4. When monitoring a client for acute toxicity associated with bethanechol chloride (Urecholine), what sign should the nurse check for to indicate toxicity?
- A. Dry skin
- B. Dry mouth
- C. Bradycardia
- D. Signs of dehydration
Correct answer: C
Rationale: The correct answer is C: Bradycardia. Toxicity from bethanechol chloride (Urecholine) can lead to excessive muscarinic stimulation, resulting in manifestations like salivation, sweating, involuntary urination and defecation, bradycardia, and severe hypotension. When facing toxicity, treatment involves supportive measures and administering atropine sulfate subcutaneously or intravenously.

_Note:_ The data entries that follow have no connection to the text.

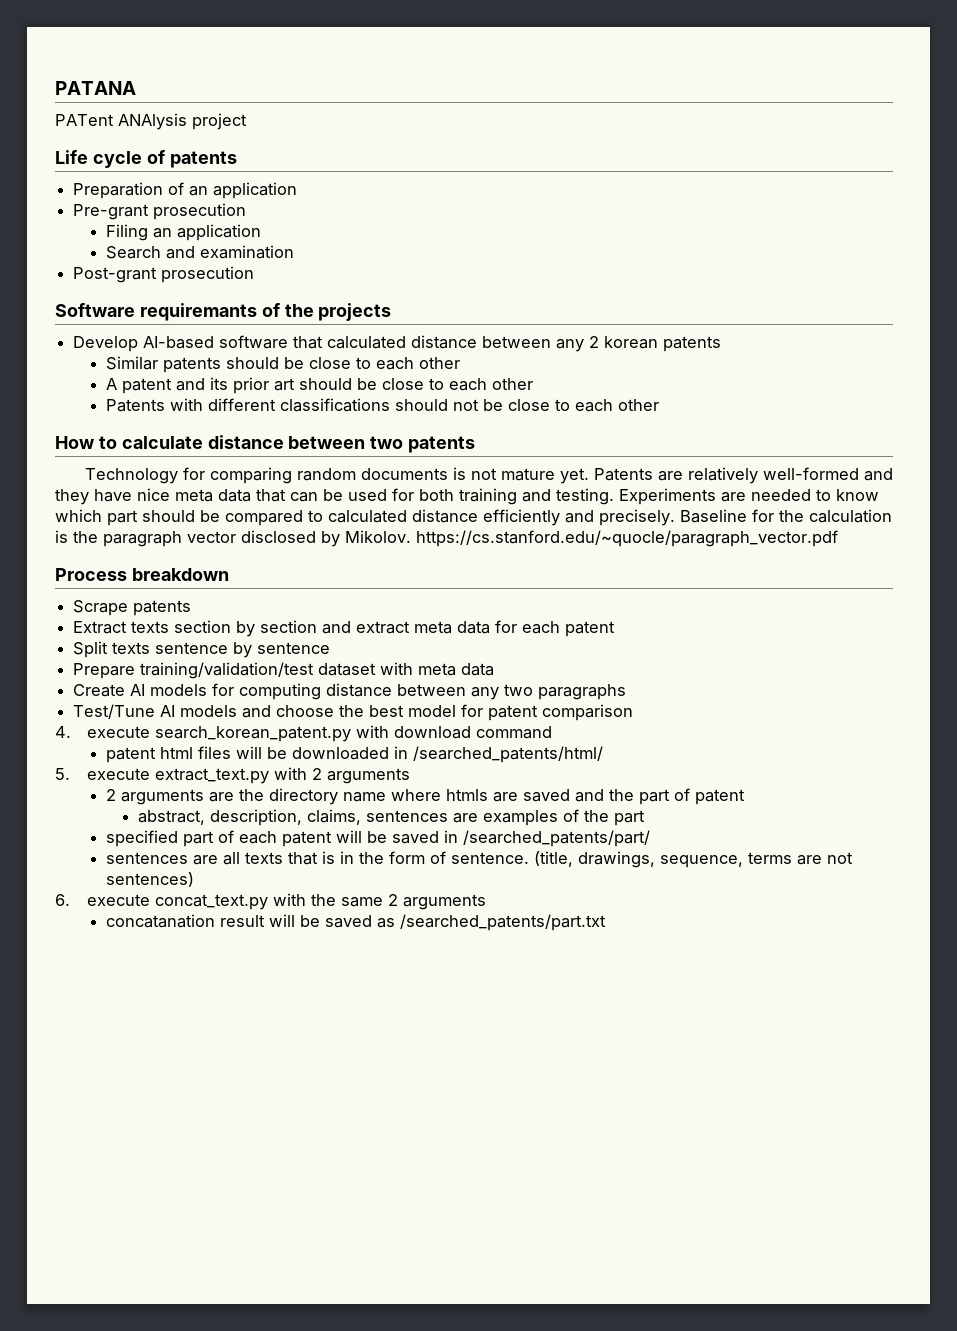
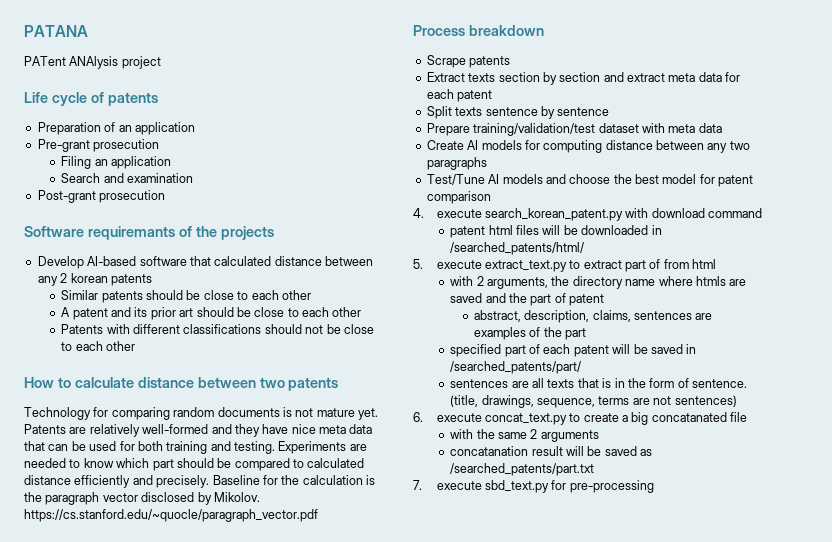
- 5. execute extract_text.py with 2 arguments
- 2 arguments are the directory name where htmls are saved and the part of patent
+ 5. execute extract_text.py to extract part of from html
+ with 2 arguments, the directory name where htmls are saved and the part of patent
- 6. execute concat_text.py with the same 2 arguments
+ 6. execute concat_text.py to create a big concatanated file
+ with the same 2 arguments
+ 7. execute sbd_text.py for pre-processing

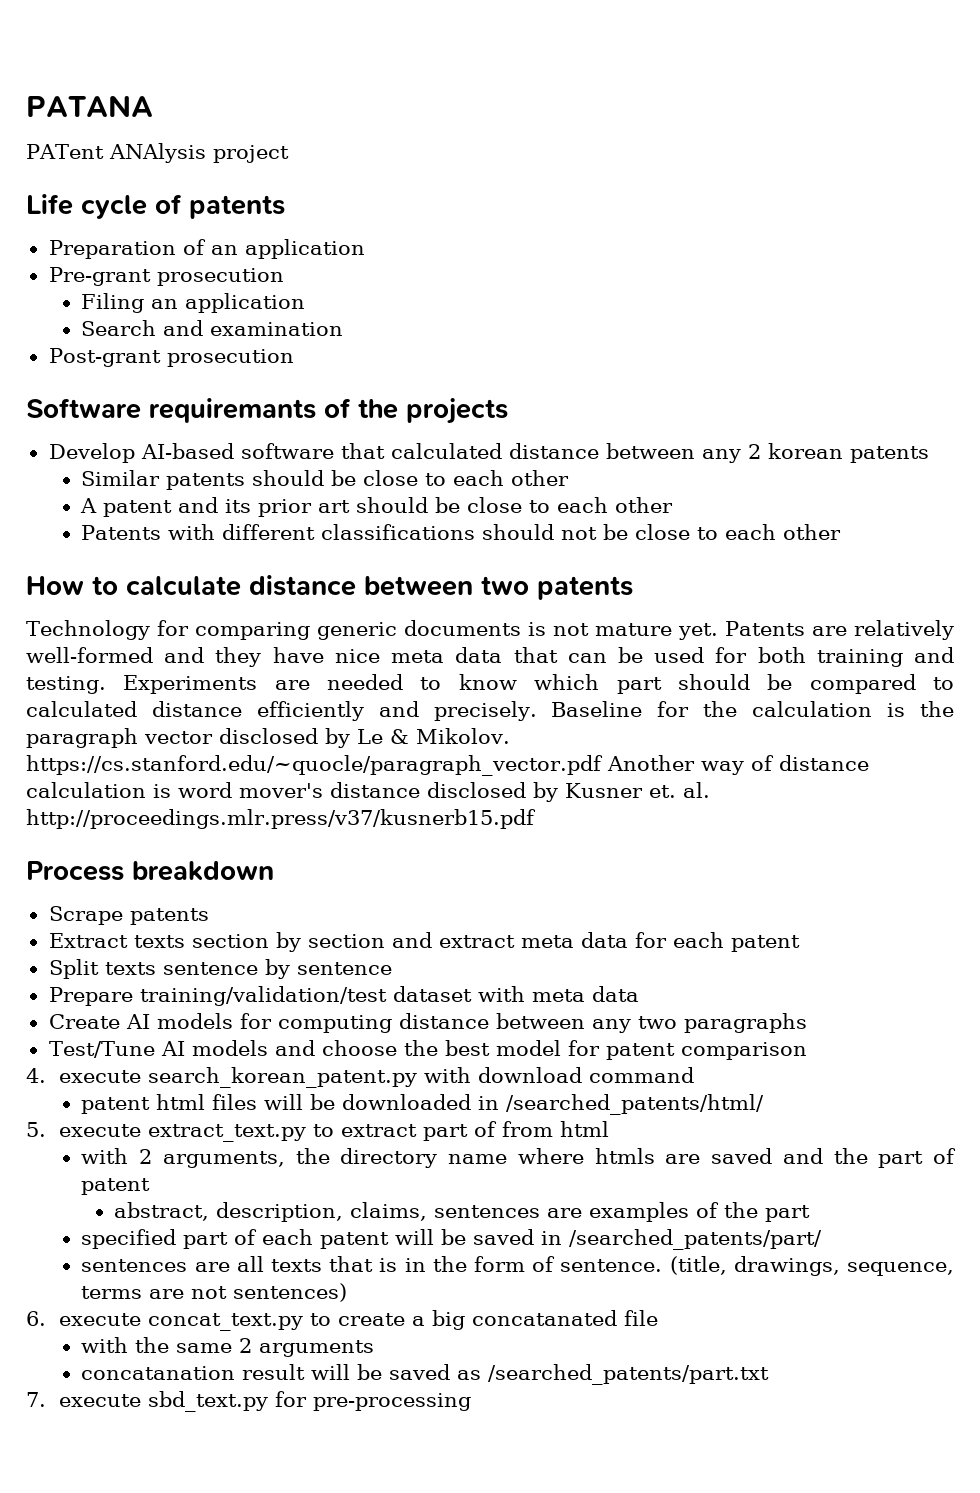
- Technology for comparing random documents is not mature yet.
+ Technology for comparing generic documents is not mature yet.
- Baseline for the calculation is the paragraph vector disclosed by Mikolov. https://cs.stanford.edu/~quocle/paragraph_vector.pdf
+ Baseline for the calculation is the paragraph vector disclosed by Le & Mikolov. https://cs.stanford.edu/~quocle/paragraph_vector.pdf Another way of distance calculation is word mover's distance disclosed by Kusner et. al. http://proceedings.mlr.press/v37/kusnerb15.pdf

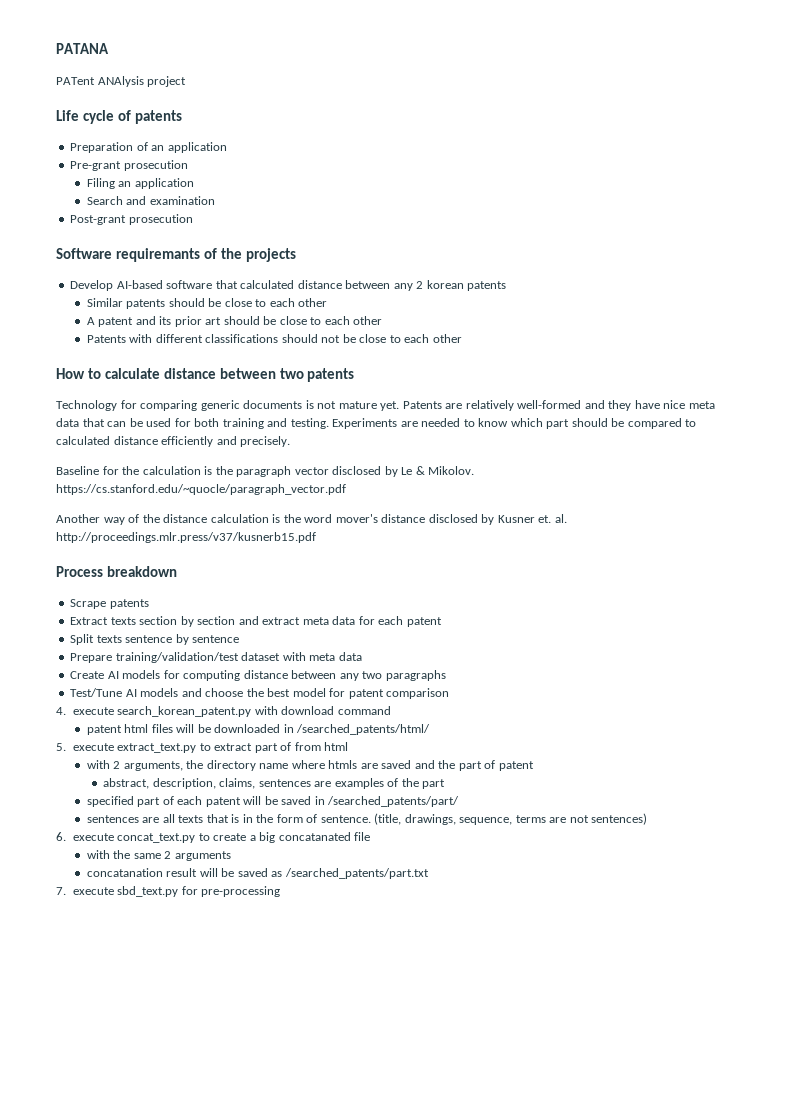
- Experiments are needed to know which part should be compared to calculated distance efficiently and precisely. Baseline for the calculation is the paragraph vector disclosed by Le & Mikolov. https://cs.stanford.edu/~quocle/paragraph_vector.pdf Another way of distance calculation is word mover's distance disclosed by Kusner et. al. http://proceedings.mlr.press/v37/kusnerb15.pdf
+ Experiments are needed to know which part should be compared to calculated distance efficiently and precisely.
+ Baseline for the calculation is the paragraph vector disclosed by Le & Mikolov. https://cs.stanford.edu/~quocle/paragraph_vector.pdf
+ Another way of the distance calculation is the word mover's distance disclosed by Kusner et. al. http://proceedings.mlr.press/v37/kusnerb15.pdf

5. A client who is receiving digoxin (Lanoxin) daily has a serum potassium level of 3.0 mEq/L and is complaining of anorexia. A healthcare provider prescribes a digoxin level to rule out digoxin toxicity. A nurse checks the results, knowing that which of the following is the therapeutic serum level (range) for digoxin?
- A. 3 to 5 ng/mL
- B. 0.5 to 2 ng/mL
- C. 1.2 to 2.8 ng/mL
- D. 3.5 to 5.5 ng/mL
Correct answer: B
Rationale: The therapeutic serum level for digoxin ranges from 0.5 to 2 ng/mL. This range is considered optimal for therapeutic effects while minimizing the risk of toxicity. Levels above 2 ng/mL may lead to digoxin toxicity, which can manifest as anorexia among other symptoms. Therefore, the nurse should be vigilant in monitoring the digoxin levels to ensure the client's safety and therapeutic effectiveness of the medication.